Background
Missing data are common in alcohol clinical trials for both continuous and binary endpoints. Approaches to handle missing data have been explored for continuous outcomes, yet no studies have compared missing data approaches for binary outcomes (e.g., abstinence, no heavy drinking days). The present study compares approaches to modeling binary outcomes with missing data in the COMBINE study.
Method
We included participants in the COMBINE Study who had complete drinking data during treatment and who were assigned to active medication or placebo conditions (N=1146). Using simulation methods, missing data were introduced under common scenarios with varying sample sizes and amounts of missing data. Logistic regression was used to estimate the effect of naltrexone (vs. placebo) in predicting any drinking and any heavy drinking outcomes at the end of treatment using four analytic approaches: complete case analysis (CCA), last observation carried forward (LOCF), the worst-case scenario of missing equals any drinking or heavy drinking (WCS), and multiple imputation (MI).

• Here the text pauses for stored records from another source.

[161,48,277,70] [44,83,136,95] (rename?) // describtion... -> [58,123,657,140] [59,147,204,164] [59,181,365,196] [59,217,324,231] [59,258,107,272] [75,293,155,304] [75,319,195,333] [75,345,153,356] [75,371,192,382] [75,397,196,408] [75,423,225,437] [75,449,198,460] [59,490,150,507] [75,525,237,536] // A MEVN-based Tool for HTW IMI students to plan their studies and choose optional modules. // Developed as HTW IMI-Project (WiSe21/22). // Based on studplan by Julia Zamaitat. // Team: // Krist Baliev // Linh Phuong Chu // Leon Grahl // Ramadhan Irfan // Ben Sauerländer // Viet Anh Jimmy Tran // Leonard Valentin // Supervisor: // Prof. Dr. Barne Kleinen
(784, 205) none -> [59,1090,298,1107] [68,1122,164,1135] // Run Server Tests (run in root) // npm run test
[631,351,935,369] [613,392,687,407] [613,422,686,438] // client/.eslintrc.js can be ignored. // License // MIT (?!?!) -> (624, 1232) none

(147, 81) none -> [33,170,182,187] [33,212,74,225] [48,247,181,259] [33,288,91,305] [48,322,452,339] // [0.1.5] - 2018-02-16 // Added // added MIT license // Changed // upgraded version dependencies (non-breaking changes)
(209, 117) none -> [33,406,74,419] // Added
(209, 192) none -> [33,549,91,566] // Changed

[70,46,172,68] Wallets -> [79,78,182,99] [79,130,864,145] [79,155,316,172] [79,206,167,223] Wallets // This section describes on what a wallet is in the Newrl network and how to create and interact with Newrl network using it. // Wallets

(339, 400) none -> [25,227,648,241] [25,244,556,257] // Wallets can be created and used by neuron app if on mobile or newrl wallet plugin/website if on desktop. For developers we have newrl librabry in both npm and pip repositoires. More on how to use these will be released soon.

In separate analyses, these approaches were compared when drinking data were manually deleted for those participants who discontinued treatment but continued to provide drinking data.
Results
WCS produced the greatest amount of bias in treatment effect estimates. MI usually yielded less biased estimates than WCS and CCA in the simulated data, and performed considerably better than LOCF when estimating treatment effects among individuals who discontinued treatment.
Conclusions
Missing data can introduce bias in treatment effect estimates in alcohol clinical trials. Researchers should utilize modern missing data methods, including MI, and avoid WCS and CCA when analyzing binary alcohol clinical trial outcomes.